Um estudo do Centro de Linguagem e Cérebro da Universidade HSE (Rússia) confirmou o papel do corpo caloso na lateralização da linguagem, a distribuição das funções de processamento da linguagem entre os hemisférios cerebrais. Os autores criaram uma tarefa de linguagem inovadora para seus sujeitos de estudo e aplicaram métodos avançados de neuroimagem aos dados coletados. Um artigo sobre suas descobertas foi publicado na revista PLOS ONE.

A assimetria funcional entre os dois hemisférios cerebrais na execução de funções cognitivas de alto nível é uma das principais características do cérebro humano. Por exemplo, o hemisfério esquerdo desempenha um papel importante no processamento da linguagem na maioria das pessoas. No entanto, entre 10% e 15% da população humana também usa o hemisfério direito em graus variados para a mesma tarefa.

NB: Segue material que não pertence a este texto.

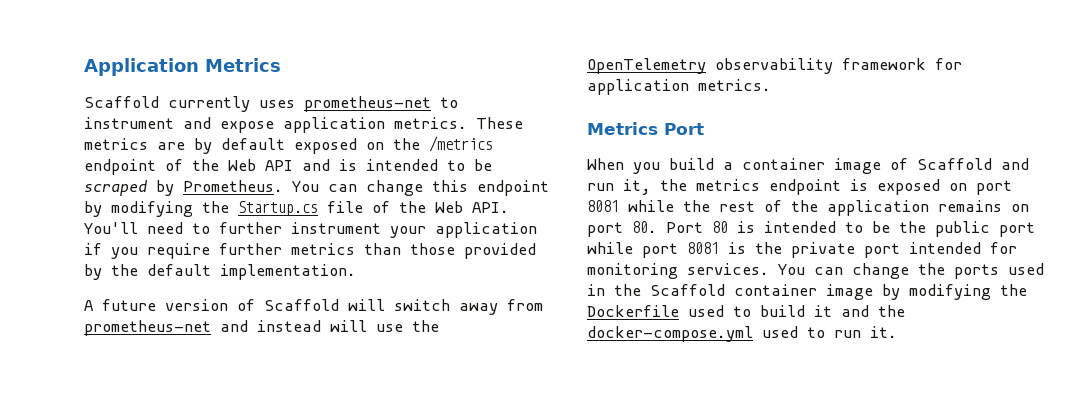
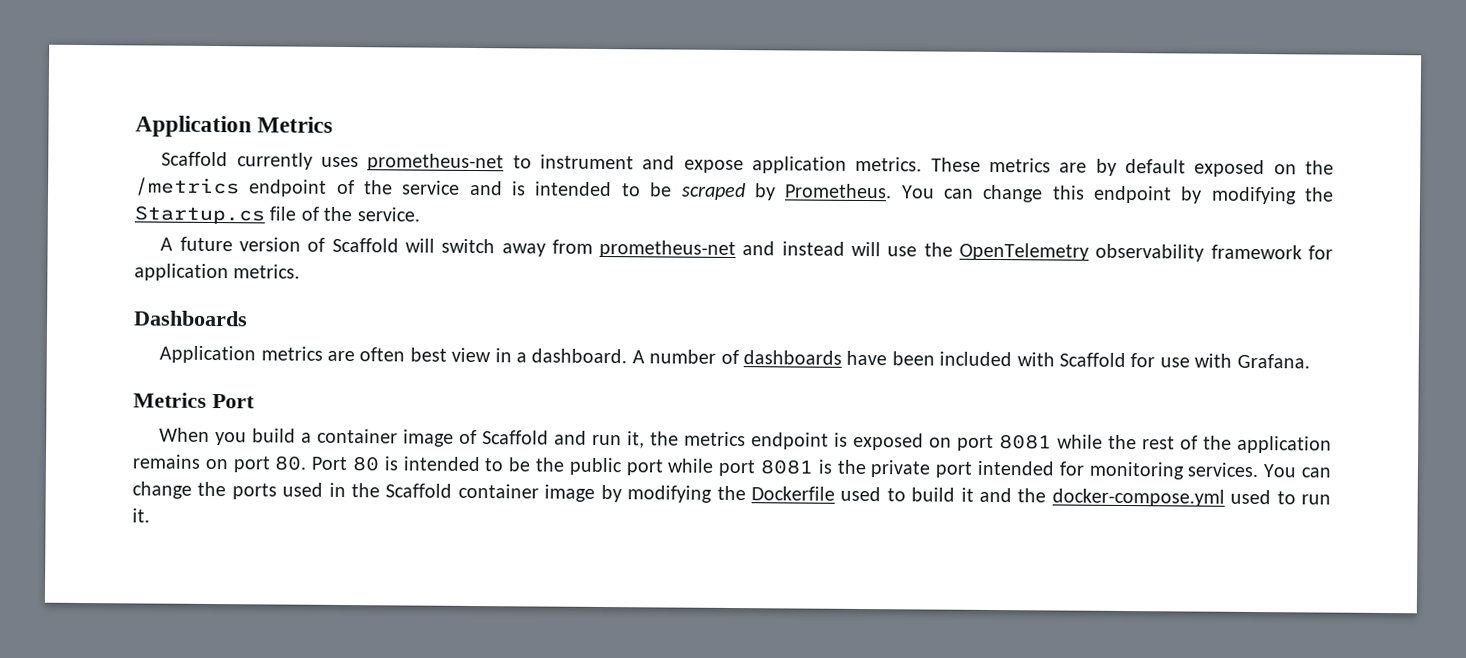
- These metrics are by default exposed on the /metrics endpoint of the Web API and is intended to be scraped by Prometheus.
+ These metrics are by default exposed on the /metrics endpoint of the service and is intended to be scraped by Prometheus.
- You can change this endpoint by modifying the Startup.cs file of the Web API. You'll need to further instrument your application if you require further metrics than those provided by the default implementation.
+ You can change this endpoint by modifying the Startup.cs file of the service.
+ Dashboards
+ Application metrics are often best view in a dashboard. A number of dashboards have been included with Scaffold for use with Grafana.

Tradicionalmente, a lateralização da linguagem para o hemisfério direito era explicada pela lateralidade, pois é encontrada principalmente em indivíduos canhotos e ambidestros (que usam ambas as mãos igualmente bem). Mas pesquisas recentes demonstraram uma diferença genética na forma como a linguagem é processada por pessoas canhotas e ambidestras. Além disso, algumas pessoas destras também envolvem seu hemisfério direito em funções de linguagem.

Explicações alternativas

Essas descobertas levaram os cientistas a considerar explicações alternativas – em particular, observando a anatomia do cérebro para descobrir por que as funções da linguagem podem mudar para o hemisfério direito. Pesquisadores do Centro de Linguagem e Cérebro da Universidade HSE levantaram a hipótese de que a lateralização da linguagem pode ter algo a ver com a anatomia do corpo caloso, que conecta os dois hemisférios cerebrais.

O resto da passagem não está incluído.